Pero su intuición le dijo en dónde residía la verdadera fuerza de Aset: hacía sentir al faraón más hombre que el resto de las mujeres, y porque era más astuta que las 'otras esclavas bobas y llenas de sonrisas tontas, él se sentía halagado. Tutmés se enderezó en el asiento y frunció el ceño y en ese enfurruñamiento Hatshepsut reconoció los signos de su voluntad empecinada, lenta en despertar pero luego imposible de dominar. Le recordaba a su padre. Levantó las manos en ademán de exasperada sumisión.
—Muy bien, entonces. Es tu derecho casarte con quien se te antoje. Lo único que lamento es que no hayas elegido a una mujer de la nobleza: la hija de Ineni, por ejemplo, o una de las bellísimas hermanas de User-amun. Esta tal Aset no es digna de un faraón, Tutmés. Es una intrigante, una trepadora, y es posible que te arrepientas de haberla hecho entrar al palacio.
—¡No pienso seguir escuchándote! —rugió Tutmés, presa de uno de los violentos ataques de malhumor que había heredado de su padre—. ¿Desde cuándo posees una intuición infalible? A veces descubres que estabas en un error, lo mismo que yo. ¡Y te aseguro que esta vez te equivocas!
—Es raro que me equivoque, Tutmés —insistió ella—. Como soberana de este pueblo no puedo darme el lujo de juzgar a la gente con desacierto ni con ligereza, y te aseguro que Aset es una mujer mezquina y malvada.
—¡Puras palabras! —se mofó él, impotente frente a la aplomada superioridad de su hermana—. Lo que pasa es que estás celosa y temes que con Aset y su hijo yo te aparte de mi lado.
Lo dijo sólo para defenderse, y Hatshepsut sonrió divertida, pues sabía tan bien como él que eso jamás ocurriría.
—Bueno, sea como fuere —farfulló Tutmés—, no entiendo por qué te opones tan tenazmente.
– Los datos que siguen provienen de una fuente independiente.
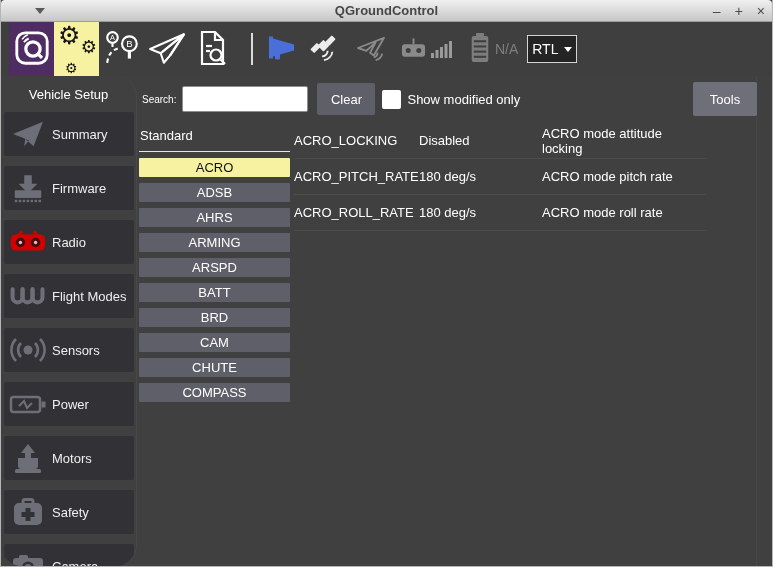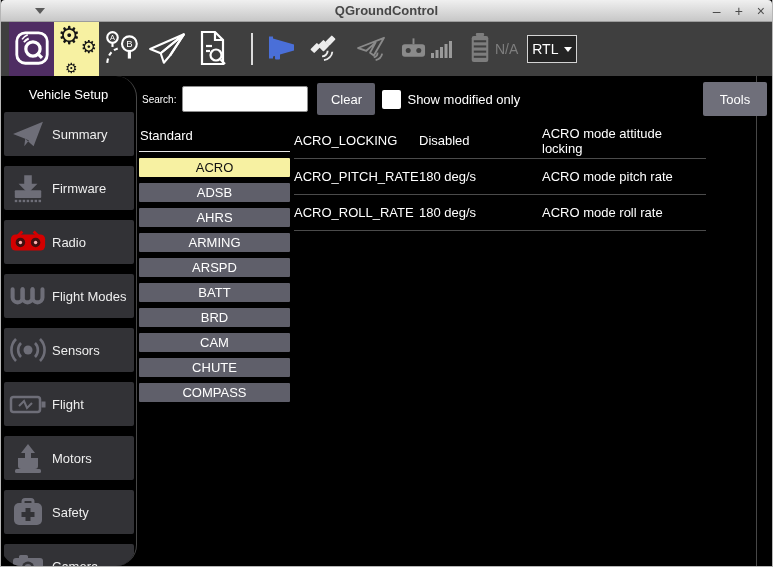--- a/index.html
+++ b/index.html
@@ -5,7 +5,7 @@
   * { box-sizing: border-box; margin: 0; padding: 0; }
   html, body { background: #555; font-family: "Liberation Sans", sans-serif; }
   .window {
-    position: relative; width: 773px; height: 567px; background: #000000;
+    position: relative; width: 773px; height: 567px; background: #404040;
     border: 1px solid #b6b6b6; border-top: none;
     display: flex; flex-direction: column; overflow: hidden;
   }

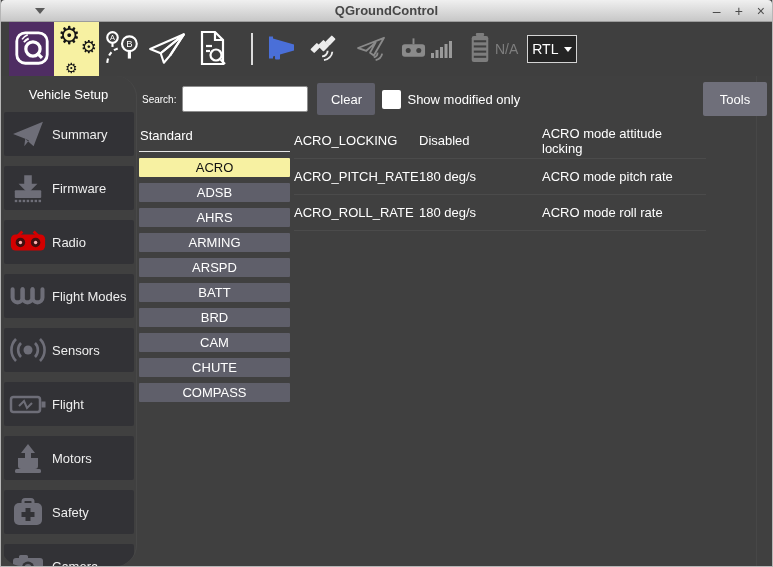--- a/index.html
+++ b/index.html
@@ -56,7 +56,7 @@
     color: #fff; font-size: 13px; font-family: inherit; }
   .chk { width: 19px; height: 19px; margin-left: 7px; background: #fff; border-radius: 2px; }
   .chk-label { color: #fff; font-size: 13px; margin-left: 6px; }
-  .tools-btn { margin-left: auto; margin-right: 5px; width: 64px; height: 34px; background: #6f6f7a; border: none;
+  .tools-btn { margin-left: auto; margin-right: 15px; width: 64px; height: 34px; background: #6f6f7a; border: none;
     border-radius: 2px; color: #fff; font-size: 13px; font-family: inherit; }
   .body { flex: 1; display: flex; padding-left: 2px; overflow: hidden; }
   .categories { flex: 0 0 151px; }

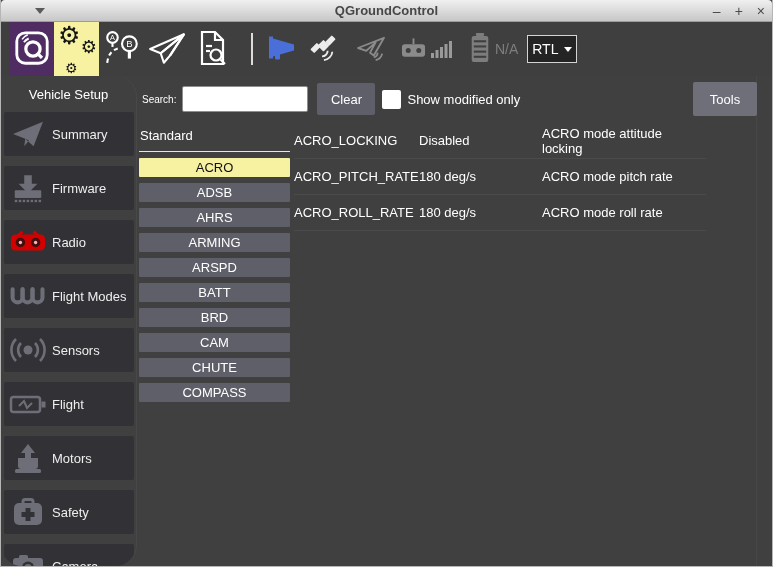--- a/index.html
+++ b/index.html
@@ -288,7 +288,7 @@
             <path d="M10 13 l5-5 3 7 5-5" stroke-width="2"></path>
           </svg>
         </span>
-        <span class="lbl">Flight</span>
+        <span class="lbl">Power</span>
       </div>
 
       <div class="sb-item">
Le tengo mucho afecto, ¿sabes?, y por lo menos ella está donde yo quiero que esté, en el momento en que lo deseo.
—Ya lo sé, ya lo sé —concedió ella en tono más afectuoso, sabiendo que era inútil tratar de convencerlo de la peligrosidad que entrañaba Aset—. Cásate con ella entonces, y convierte a la criatura que lleva en su seno en descendiente real. ¿Qué crees que será: varón o niña?
—Supongo que te resultaría muy gracioso que las dos tuvierais niñas —murmuro Tutmés con amargura—. Entonces habría dos hijas reales pero ningún varón para ocupar el Trono de Horus.
—En ese caso —dijo ella, sonriendo—, mi hija ascendería las gradas del Trono Sagrado, como la única heredera mujer de puro linaje real.
—¡No seas absurda! Ninguna mujer ha ceñido a su frente la doble corona.
—Yo lo he hecho.
—Eso fue diferente. La usaste como Regente, no como faraón.
—No empecemos otra vez con lo mismo. Ya habrá tiempo de sobra para discutir quién tiene más derechos al trono.
—No habrá ninguna discusión —dijo Tutmés poniéndose de pie—. Como faraón, soy yo quien decide quién deseo que sea mi sucesor.
—Siempre y cuando tu heredero se case con una mujer de linaje real.
—Desde luego. Ahora debo irme. Me alegro por nosotros, Hatshepsut, y por Egipto —dijo, y partió.
Hatshepsut se encontraba demasiado distraída como para sonreír ante estas palabras. «Una bailarina ordinaria. ¡No puedo creerlo!», pensó en voz alta. Despidió al médico y se recostó mientras Nofret le aplicaba paños fríos en la cabeza.